Member of the Connecticut House of Representatives from Hartland
- In office 1923–1925 Serving with Byron C. Stratton
- Preceded by: Walter E. Cole David N. Gaines
- Succeeded by: Edward G. Wraight George L. Goetz

Personal details
- Born: Marie Phelps October 18, 1872 East Hartland, Connecticut, U.S.
- Died: May 10, 1945 (aged 72) Hartford, Connecticut, U.S.
- Party: Republican
- Spouse: Edward Emmons ​(m. 1902)​
- Children: 4

= Marie Emmons =

American politician (1872–1945)

Marie Emmons (October 18, 1872 – May 10, 1945) was an American politician who served in the Connecticut House of Representatives from 1923 to 1925, representing the town of Hartland as a Republican.

==Personal life==
Emmons was born Marie Phelps on October 18, 1872, in East Hartland, Connecticut. She worked as a schoolteacher in Hartland and Granby before marrying Edward Emmons in 1902. Together, they had four children. Their son Nathaniel would later serve as a member of the Connecticut House of Representatives and as first selectman of Hartland.

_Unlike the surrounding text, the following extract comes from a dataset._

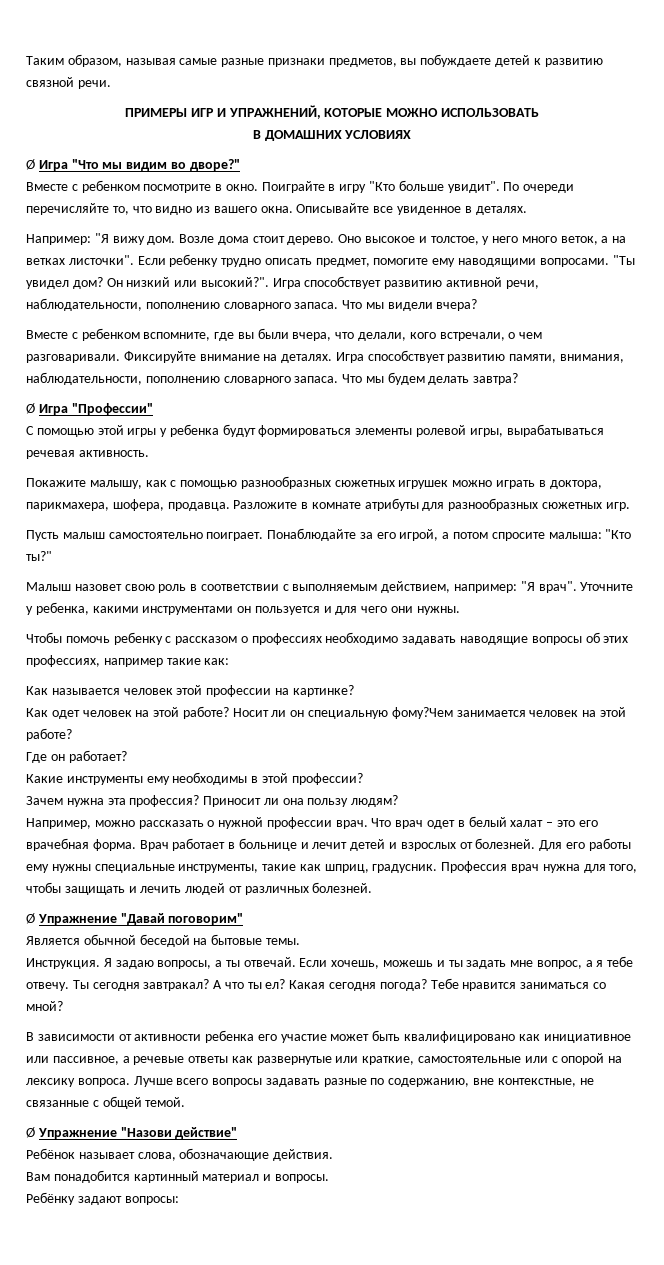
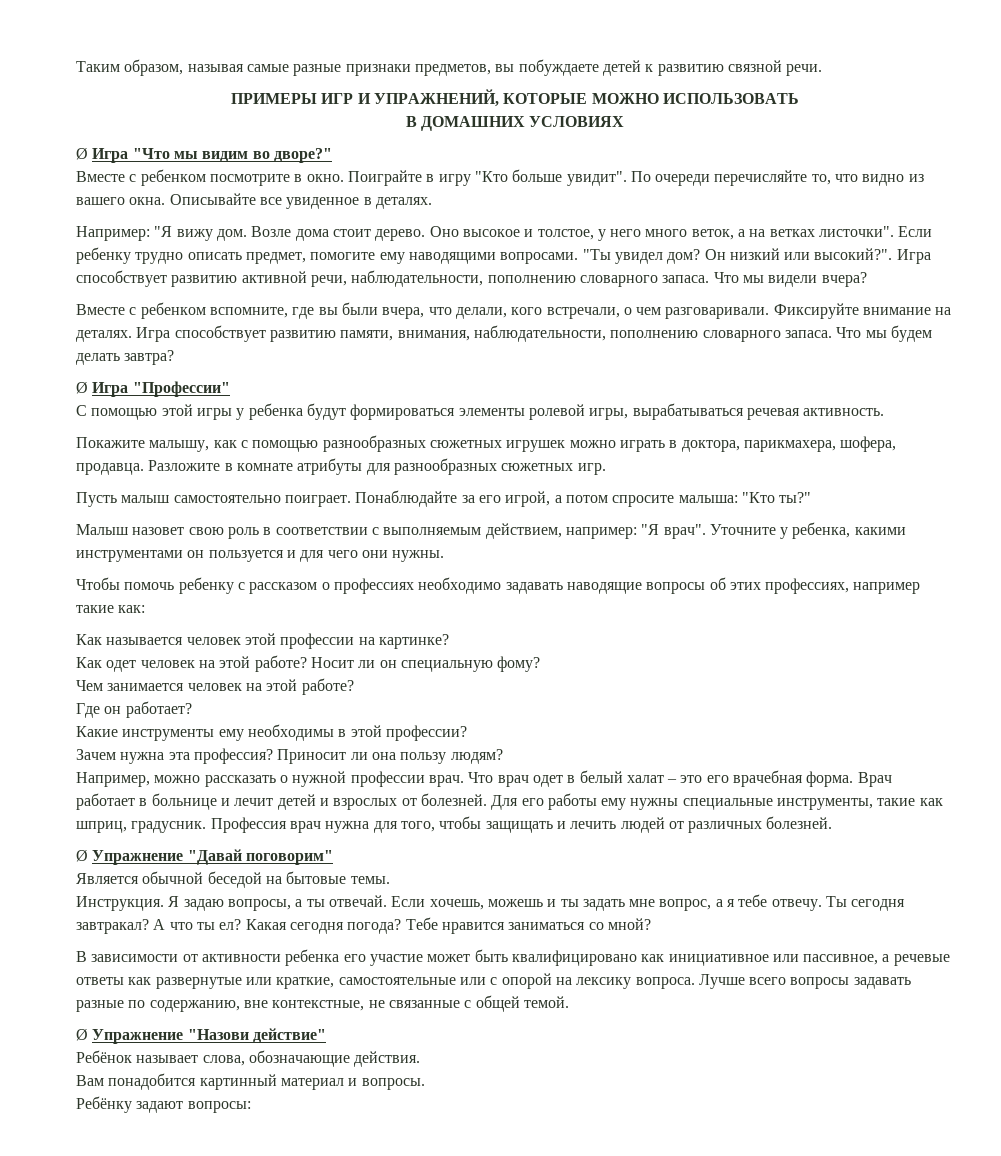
- Носит ли он специальную фому?Чем занимается человек на этой работе?
+ Носит ли он специальную фому?
+ Чем занимается человек на этой работе?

Emmons died on May 10, 1945, at Hartford Hospital in Hartford, Connecticut. She was 72.

==Political career==
Emmons was elected to the Connecticut House of Representatives in 1922 as one of two representatives from the town of Hartland. She served alongside fellow Republican Byron C. Stratton and did not run for reelection in 1924. Emmons and Stratton were succeeded by Republican Edward G. Wraight and Democrat George L. Goetz.

Emmons was a supporter of Prohibition.